Frieda empezó a pasear entre una mesa camilla cubierta con una pesada tela que cala en pliegues hasta el suelo y un alto pedestal de mármol que sostenía un busto romano. Era una decoración de fábula.

—Allá voy —gritó Bunny finalmente desde el dormitorio—. ¡Aquí me tienes!

Bunny salió y Frieda se volvió a mirarla.

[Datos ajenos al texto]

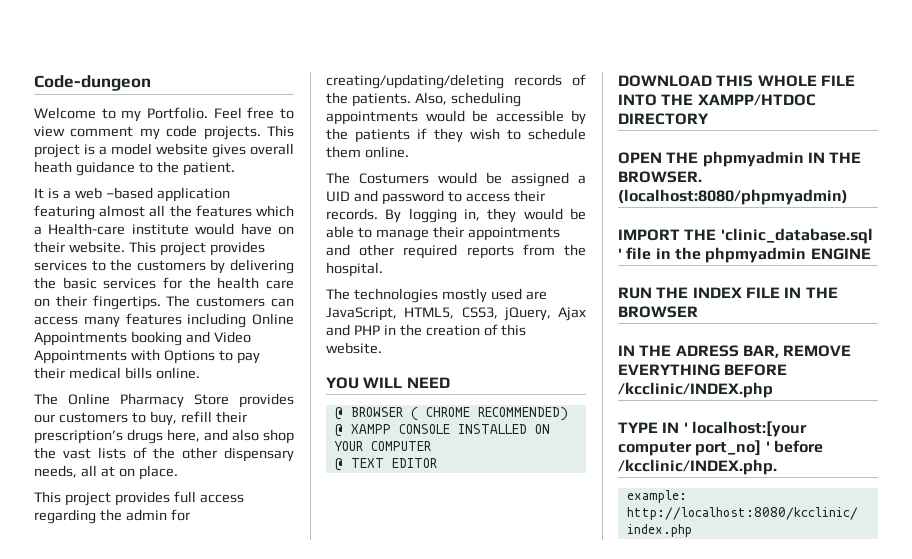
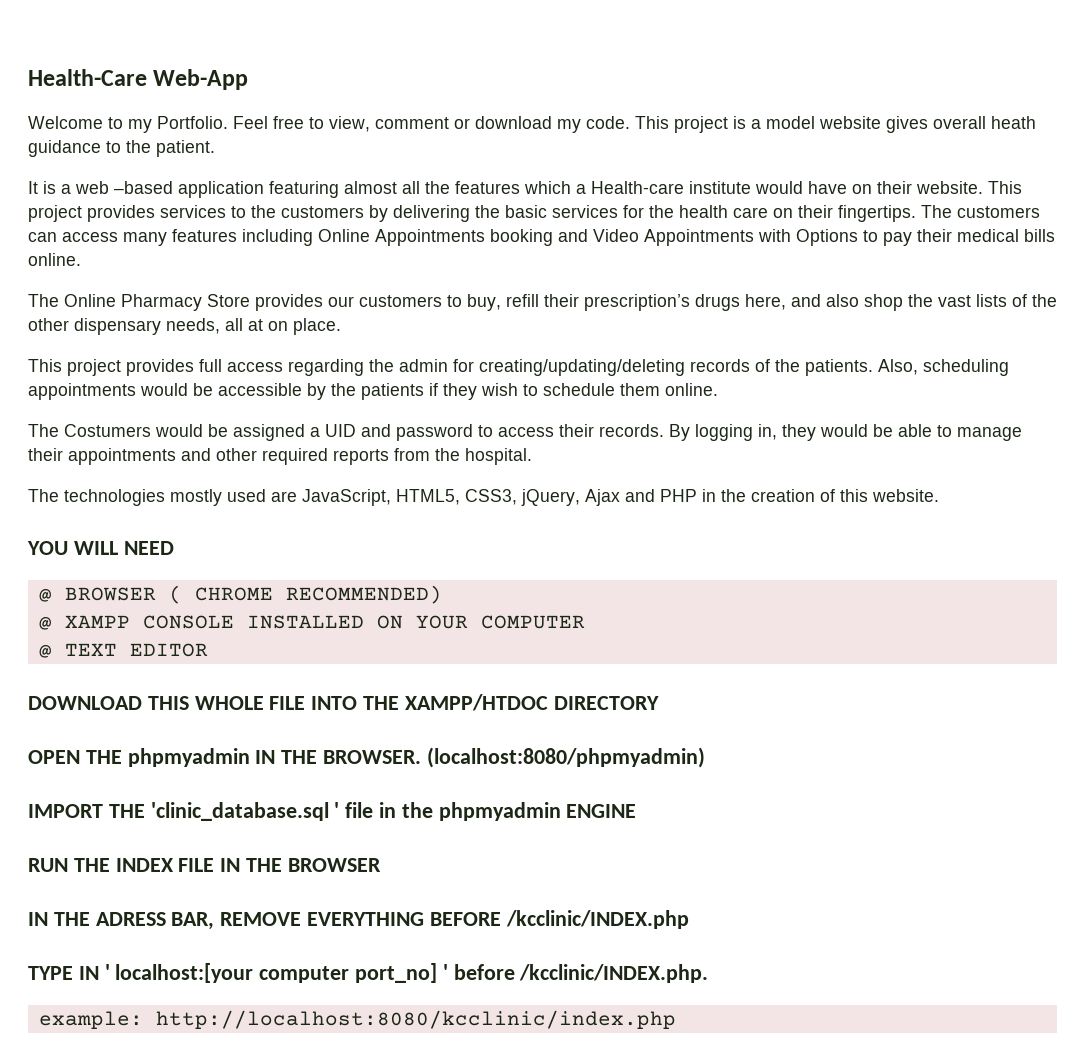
- Code-dungeon
+ Health-Care Web-App
- Feel free to view comment my code projects.
+ Feel free to view, comment or download my code.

—Bueno, ¿qué te parece? —preguntó Bunny, dando una vuelta. Con su ajustado vestido blanco de finos tirantes muy abierto por detrás, Bunny daba la impresión de ser muy alta; tenía una breve cintura, un busto mediano, unas torneadas piernas, una larga melena de cabello rubio, una nariz respingona, una barbilla esculpida y unos labios carnosos. Era Bunny y, sin embargo, no era ella. La lozanía y la vulgaridad de sus facciones se habían esfumado y su figura irradiaba un fuerte atractivo sexual. En realidad, era como muchas otras actrices de Hollywood—. ¿Qué te parece? —repitió emocionada mientras seguía dando vueltas muy despacio para que Frieda admirara el resultado de todos aquellos meses de cirugía plástica—. Me lo he cambiado todo, ¡más que Cher, que ya es decir! Liposucción, extirpación de costillas, extracción de las muelas de atrás—… ¡ya nadie podrá volver a llamarme gorda y rechoncha! ¡Se acabaron los papeles cómicos de muñeca mofletuda! Bueno, ¿qué dices a eso, Frieda? ¿No te has llevado una sorpresa?

Bunny se volvió y vio a Frieda desmayada en el suelo.